Leaders Who Took Power
Barbara Jordan (1936–1996)
Jordan’s booming voice and constitutional expertise made her one of the most commanding figures in American politics. While private about her personal life, she lived openly with her partner and redefined what leadership could look like for Black women in government.
Ron Oden (born 1950)
When Oden became mayor of Palm Springs in 2003, he broke new ground as the first openly gay Black mayor of a U.S. city. His election helped pave the way for broader LGBTQ representation in local government.

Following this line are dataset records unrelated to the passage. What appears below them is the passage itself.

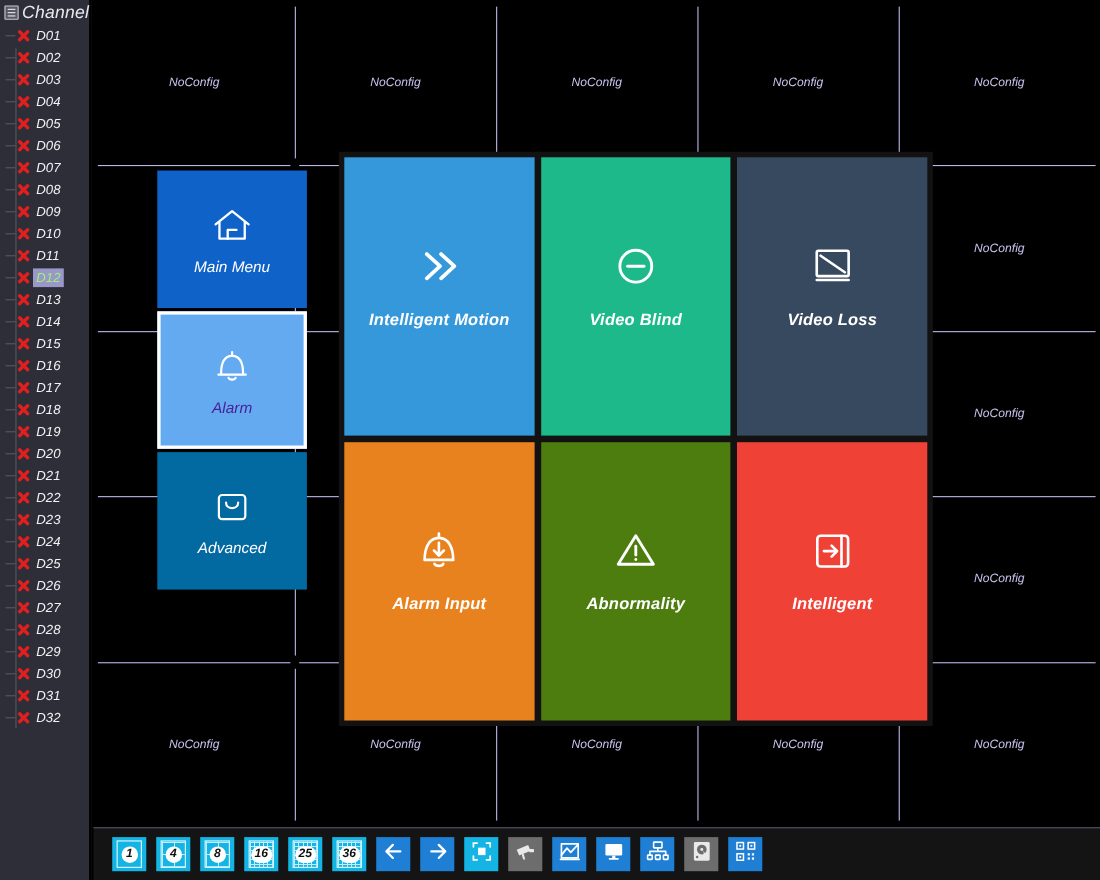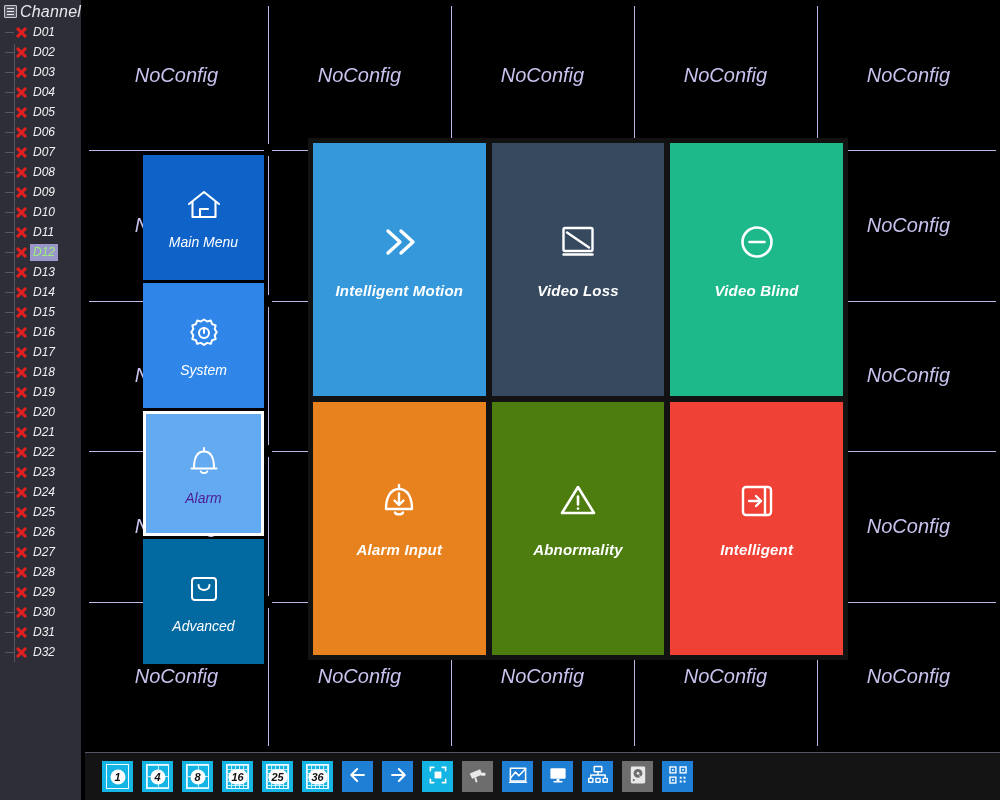"NoConfig" .gcell { font-size: 20px -> 11px }
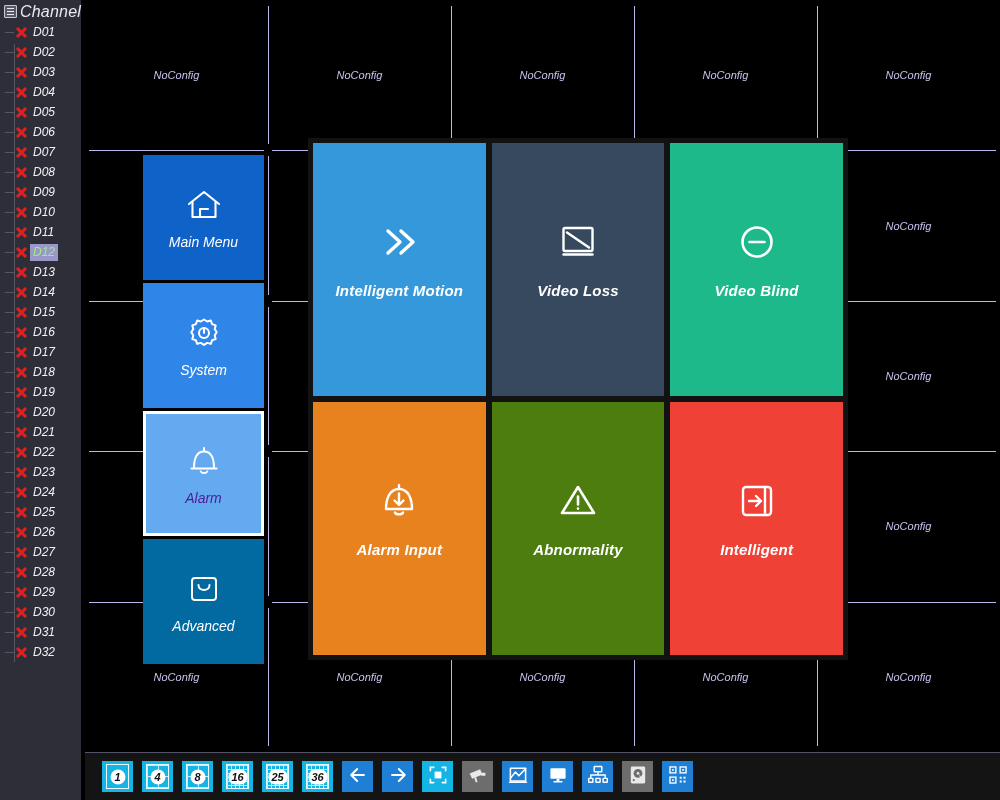"Main Menu" .mtile { width: 121px -> 136px }
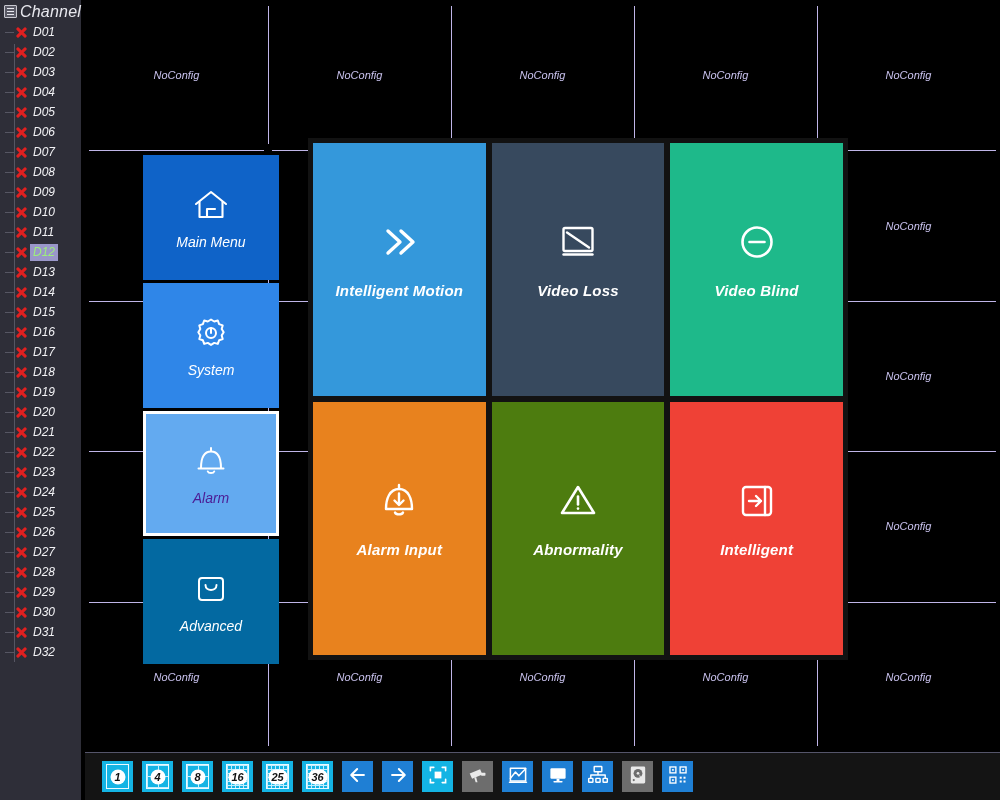"Video Loss" div.btile { order: before "Video Blind" -> after "Video Blind" }
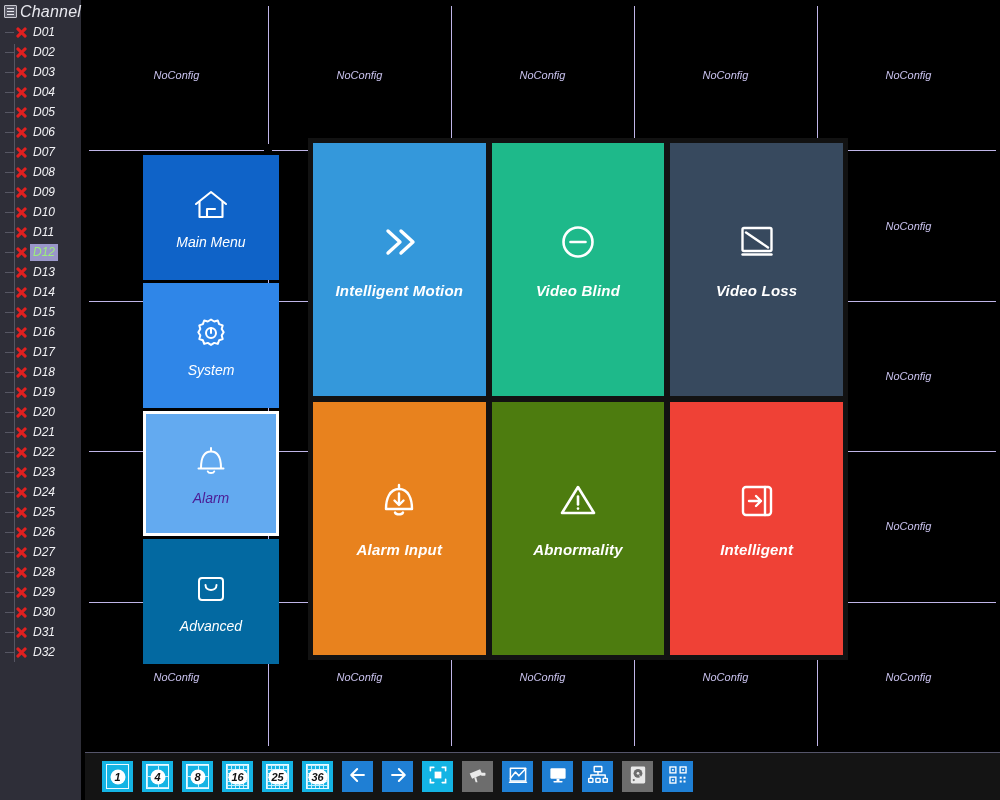"System" div.mtile { html: <div> <span> <svg> <path></path> <circle></circle> <path></path> </svg> </span> <span>System</span> </div> -> none }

Lori Lightfoot (born 1962)
Sweeping every ward in Chicago’s 2019 runoff, Lightfoot became the city’s first Black woman and first openly LGBTQ mayor. Her victory marked a turning point in one of America’s most politically entrenched cities.
Andrea Jenkins (born 1961)
Elected to the Minneapolis City Council in 2017, Jenkins became the first openly transgender Black woman to hold public office in the U.S. A poet and historian, she has consistently tied policy work to storytelling and community memory.
Artists Who Redefined the Stage
Alvin Ailey (1931–1989)
Ailey’s choreography fused modern dance with Black spiritual traditions, creating works that spoke across cultures. His company remains a global ambassador for American dance and access to the arts.
Willi Ninja (1961–2006)
Known as the “Godfather of Vogue,” Ninja brought ballroom culture into the public eye. His influence shaped fashion, dance, and pop music, while preserving a scene created by Black and Latinx queer communities.
Fighting for Life and Liberation
Phill Wilson (born 1956)
After losing his partner to AIDS and receiving his own diagnosis, Wilson founded the Black AIDS Institute to address racial disparities in healthcare. His advocacy reshaped national HIV prevention strategies and funding priorities.
Miss Major Griffin-Gracy (1940–2025)
A survivor of incarceration and homelessness, Miss Major spent decades advocating for imprisoned trans women. As a leader with the Transgender Gender-Variant and Intersex Justice Project, she pushed abolitionist thinking into mainstream LGBTQ advocacy.
Why Their Stories Matter
These figures didn’t just make history, they expanded it. Their lives remind us that Black LGBTQ contributions are not footnotes but foundations, shaping movements that continue today.
Visibility, after all, isn’t about being seen. It’s about being remembered, accurately, fully, and without apology.